4.4. ASD Formulation
The presented data from the novel ASD formulation utilized in the present study were compared to an existing marketed formulation [
18]. Based on the obtained
tmax and
Cmax values, the dissolution process of the ASD formulation was not different from the marketed formulation based on the statistics performed.
Based on
AUC0–t values (as an indicator for bioavailability), the ASD formulation of efavirenz performed as well as the marketed formulation. It is worthwhile to note, that the marketed tablet formulation we used for our comparisons contains solubility enhancers (sodium lauryl sulfate) [
41] and therefore has a higher bioavailability than the marked solution in triglycerides [
19]. Overall, the novel ASD formulation used in this study compared favorably to the marketed product regarding pharmacokinetic performance. Furthermore, this can be regarded as a positive example for the use of the surfactants sucrose palmitate and polysorbate 80 in an ASD formulation in humans. Further comparative investigations would be necessary to elucidate the isolated effects of the surfactants and if their effect would align with observations made in preclinical development [
21]. A limitation of this comparison is that a high to complete bioavailability of efavirenz at the doses used in this study cannot be excluded.

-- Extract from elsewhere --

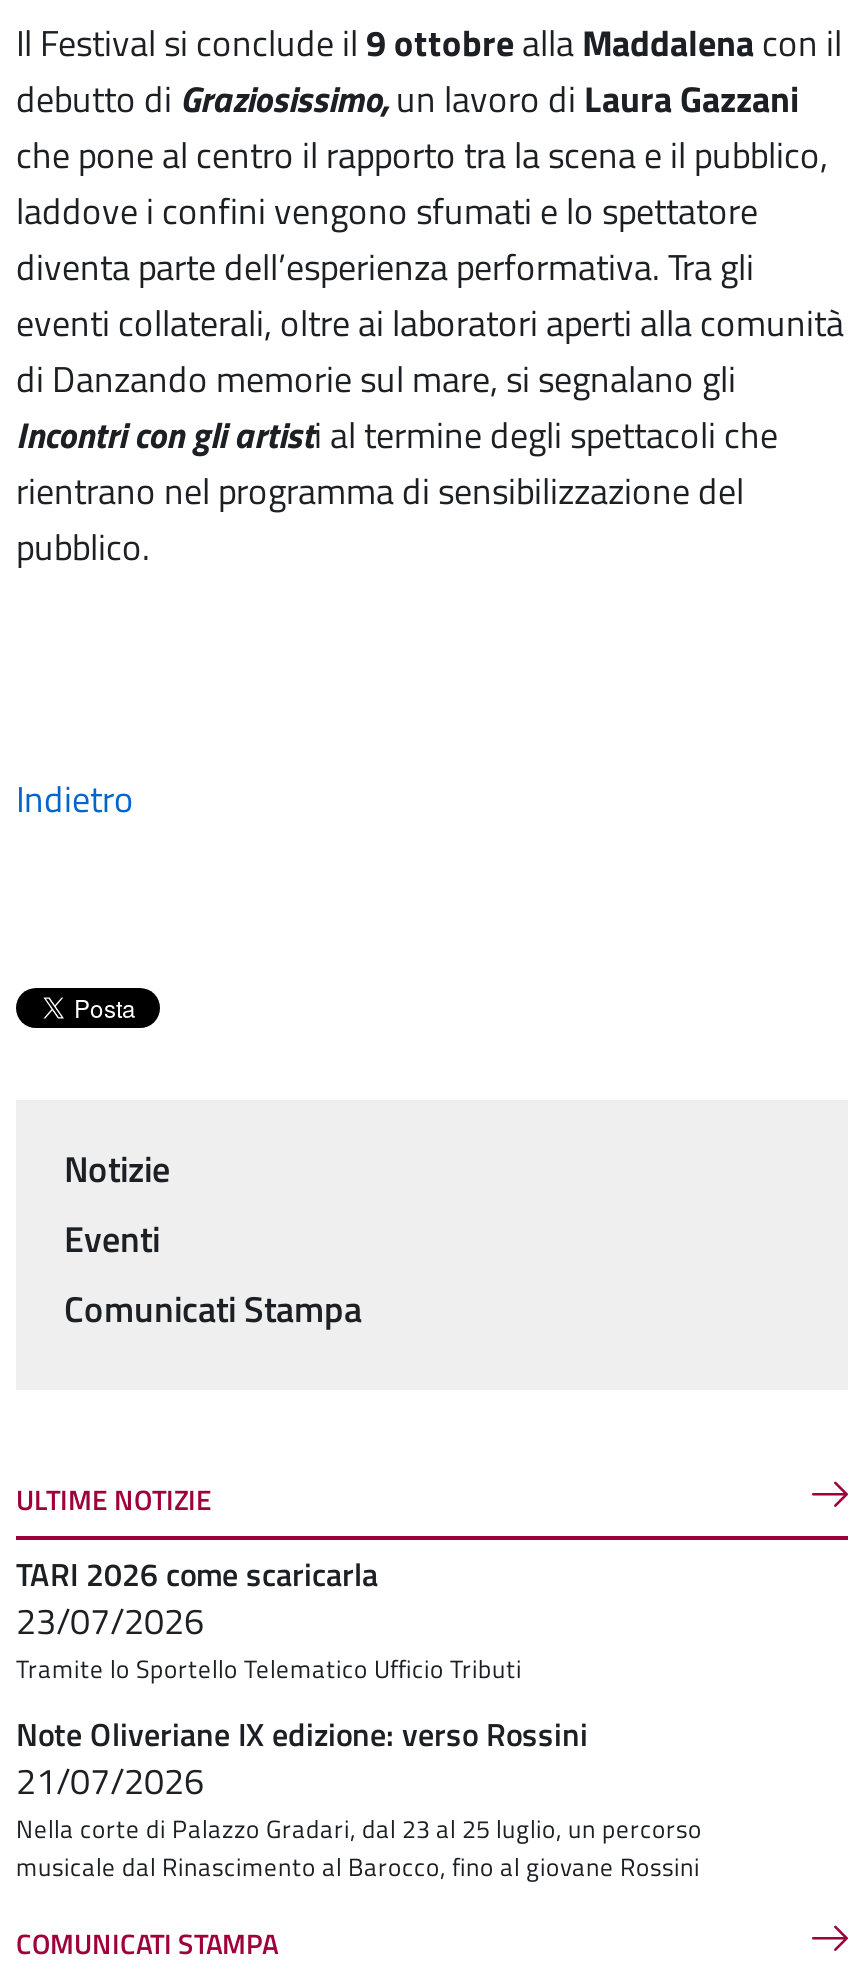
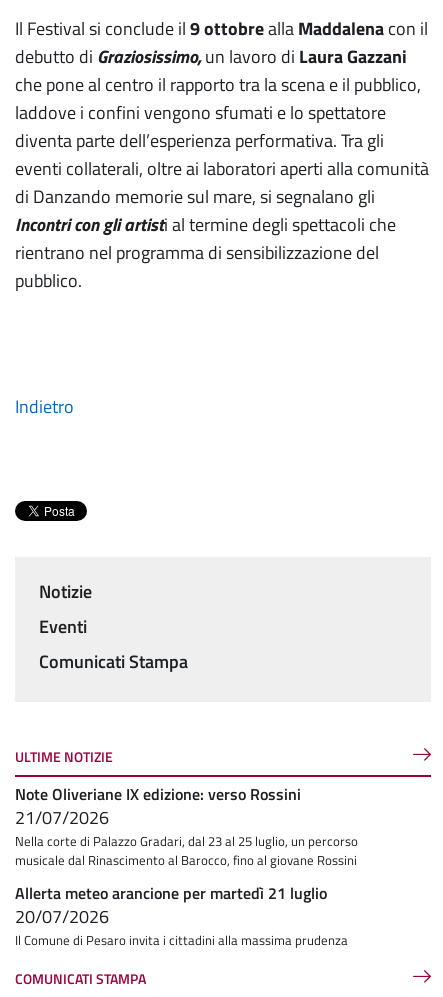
[16,1550,522,1688] TARI 2026 come scaricarla | 23/07/2026 | Tramite lo Sportello Telematico Ufficio Tributi -> none
moved [16,1710,702,1886] -> [15,782,358,870]: Note Oliveriane IX edizione: verso Rossini | 21/07/2026 | Nella corte di Palazzo Gradari, dal 23 al 25 luglio, un percorso | musicale dal Rinascimento al Barocco, fino al giovane Rossini
none -> [15,881,348,950] Allerta meteo arancione per martedì 21 luglio | 20/07/2026 | Il Comune di Pesaro invita i cittadini alla massima prudenza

A limitation of this comparison is the non-crossover design (different subject groups) and a relatively small sample size. Furthermore, the clinical procedure for the administration of the marked formulation was slightly different from the one in this study: For the marketed formulation, subjects ingested the tablet with only 240 mL of water compared to 500 mL of buffer in our study.
In an attempt to shed light on the dissolution behavior of the formulation in vivo, a PBPK model was fitted to the experimentally measured PK profiles in order to extract simulated in vivo dissolution curves. Their discussion including limitations are shown in
Supplementary Material S1, PBPK Modeling: 4 Discussion.
From the pharmaceutics point of view, an unaltered implementation of this novel formulation as a therapeutic product would be challenging due to the low drug load of 22% (w/w), resulting in a high pill burden. A dose-escalation study would be necessary to investigate the possible increase in bioavailability, and therefore reduction of dose, at therapeutic doses.